In Henry’s bike trailer the police found the tools he needs to mend and maintain his bike during his travels. In addition to a multi-tool this included a small, folding Rolson craft knife, a lightweight compact version of the ‘Stanley’ knife, a pretty standard item for any tool kit.
After refusing a caution (which would have been an admission of guilt) Henry was arrested on the spot for possession of a bladed article and charged under section 139 of the criminal justice act. He then had to spend the night in the police cells. Bailed the next morning on condition that he did not enter the Hoo Peninsula, Henry could not stay at the camp as he had planned. Nor could he go home as he decided to contest the bail conditions and had to appear at a bail hearing at Chatham magistrates’ court two days later. No hotel rooms were available as there were all full with police, Henry ended up having to pitch camp alone in a public park in Rochester for two nights.
Represented only by a solicitor he had to hastily arrange during the two days of living out of the heavy cycle trailer he had to tow every where he went for three days(and it’s a steep hill between Chatham and the solicitors office in Rainham), the bail conditions were upheld and Henry still could not visit the climate camp.

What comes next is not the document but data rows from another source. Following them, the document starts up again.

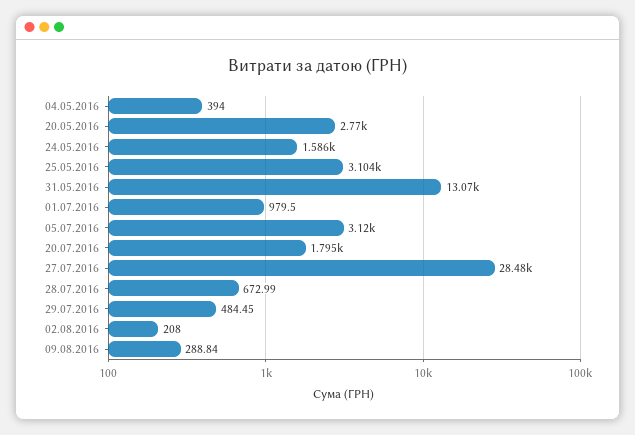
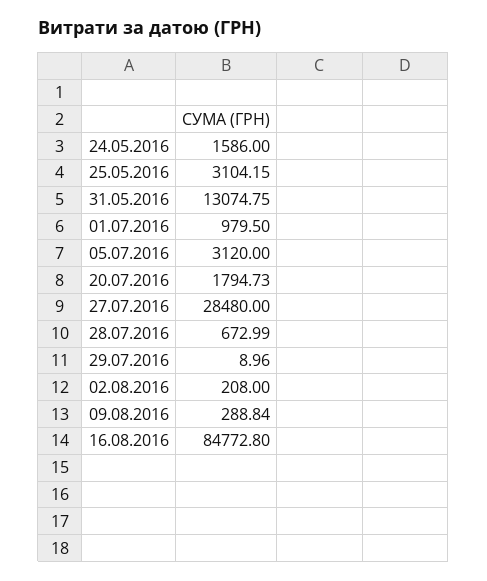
04.05.2016: 394 -> none
20.05.2016: 2770 -> none
29.07.2016: 484.45 -> 8.96
16.08.2016: none -> 84772.8

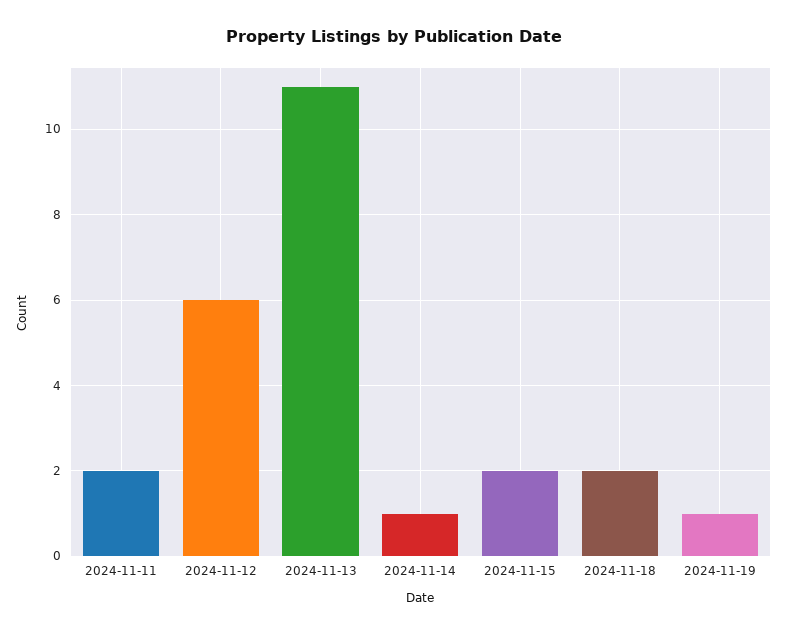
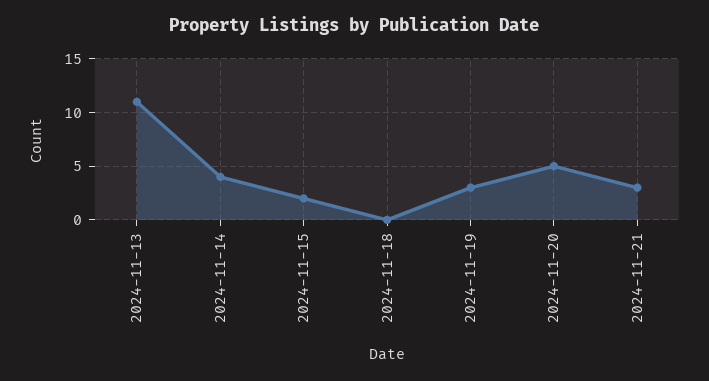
2024-11-11: 2 -> none
2024-11-12: 6 -> none
2024-11-14: 1 -> 4
2024-11-18: 2 -> 0
2024-11-19: 1 -> 3
2024-11-20: none -> 5
2024-11-21: none -> 3

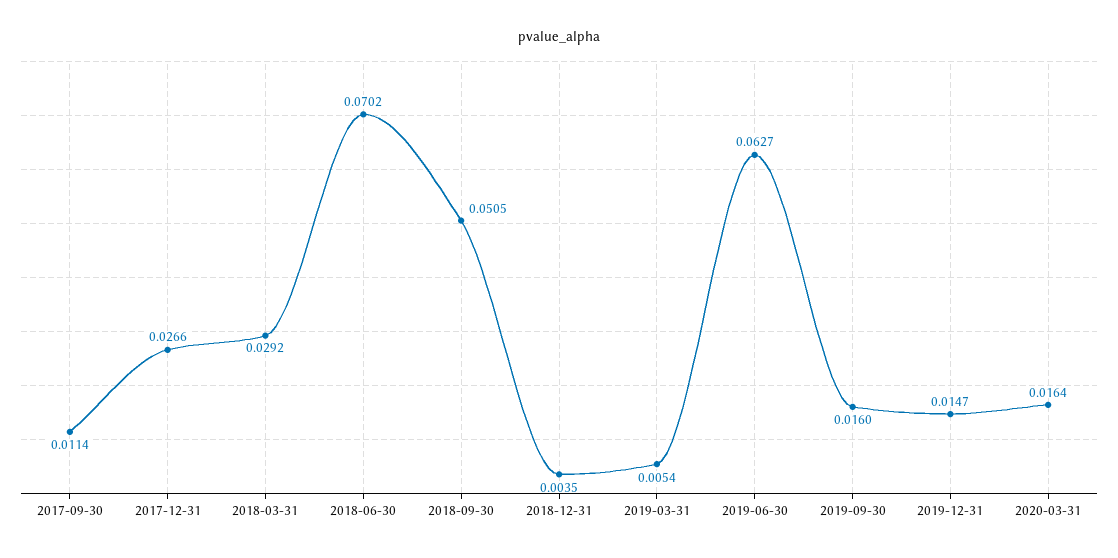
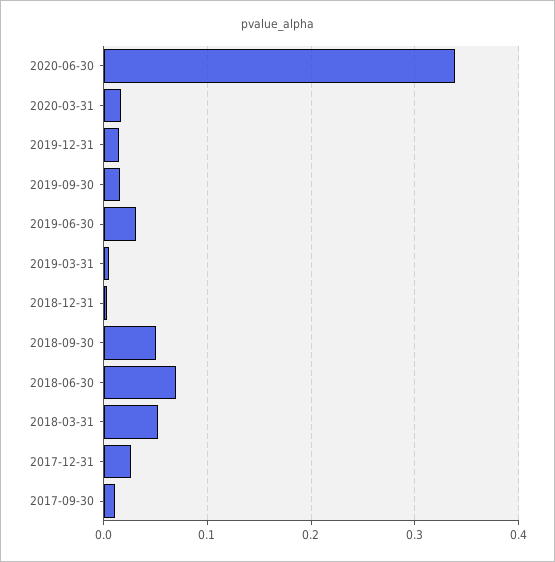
2018-03-31: 0.0292 -> 0.05
2019-06-30: 0.0627 -> 0.03
2020-06-30: none -> 0.34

And things were about to get worse. Henry had been unable to secure his bike while in courts because the police had confiscated his lock and chain and when he left the court he found his bike had been stolen
Henry said: “I was absolutely livid. I didn’t turn up to shut down the power station, I just wanted to learn more about climate change and then all this happened."

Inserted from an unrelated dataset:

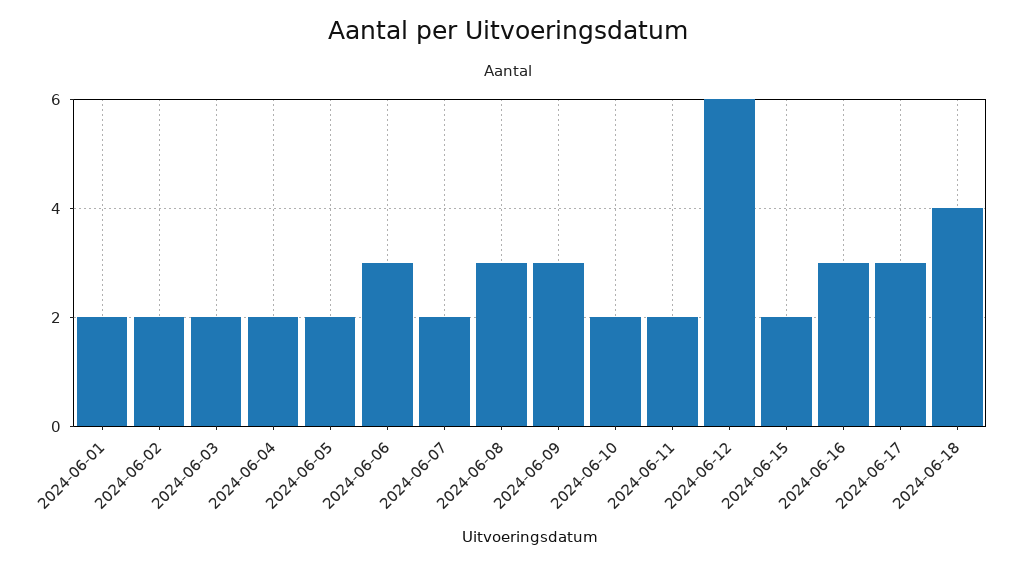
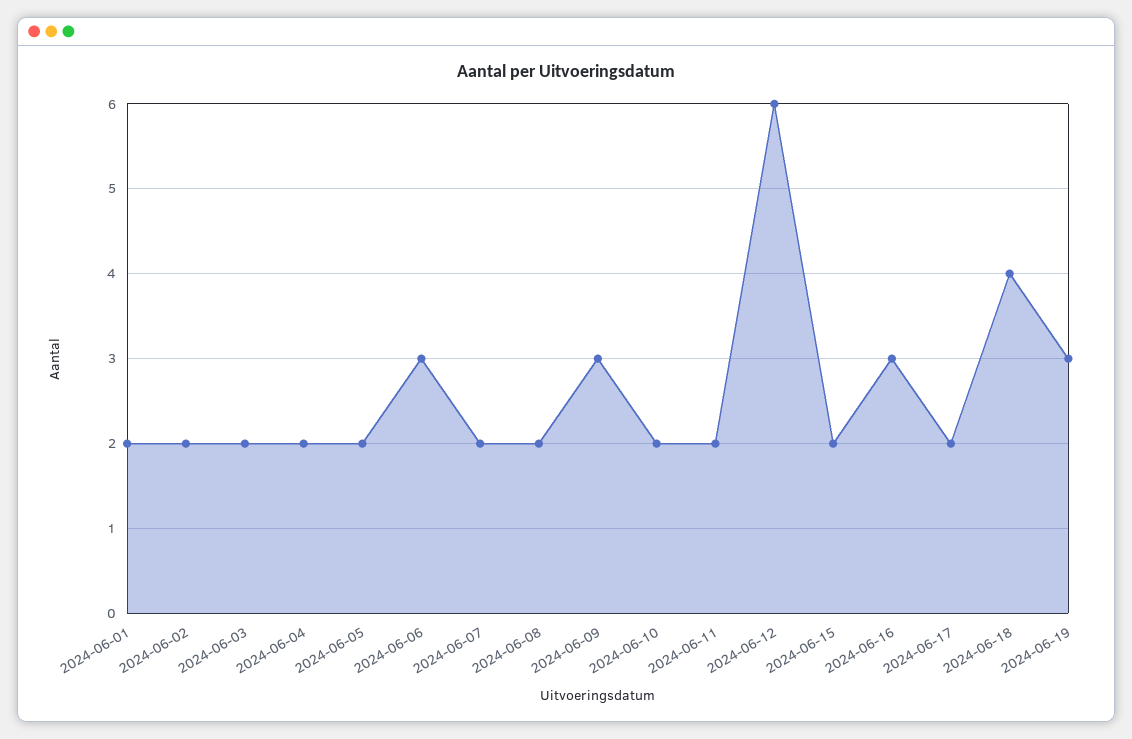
2024-06-08: 3 -> 2
2024-06-17: 3 -> 2
2024-06-19: none -> 3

Henry returned to Nottingham without his bike and without attending the climate camp, instead he was left with a hefty hotel bill and the possibility of a five-year prison sentence.
Of the many issues this story highlights there are two obvious ones.
Firstly, the choice of words to spin a story. The press have parroted the police press release about climate campers being found with ‘bladed weapons’. The police cynically describe Henry’s bike ‘tool’ as a ‘weapon’, when clearly it is not, because this serves their ‘political’ ends.
The second issue, of which this is just another example, is the perception of the law by the police. Their standard line is that their job is to uphold the law when in practice they clearly see UK law as a tool kit from which they can pick and choose to suit their ends. We clearly have police forces out of control when even their political masters do not see how this undermines any faith the public should have in the ‘rule of law’.
Q: When is a tool not a tool?
A: When it hands in its warrant card.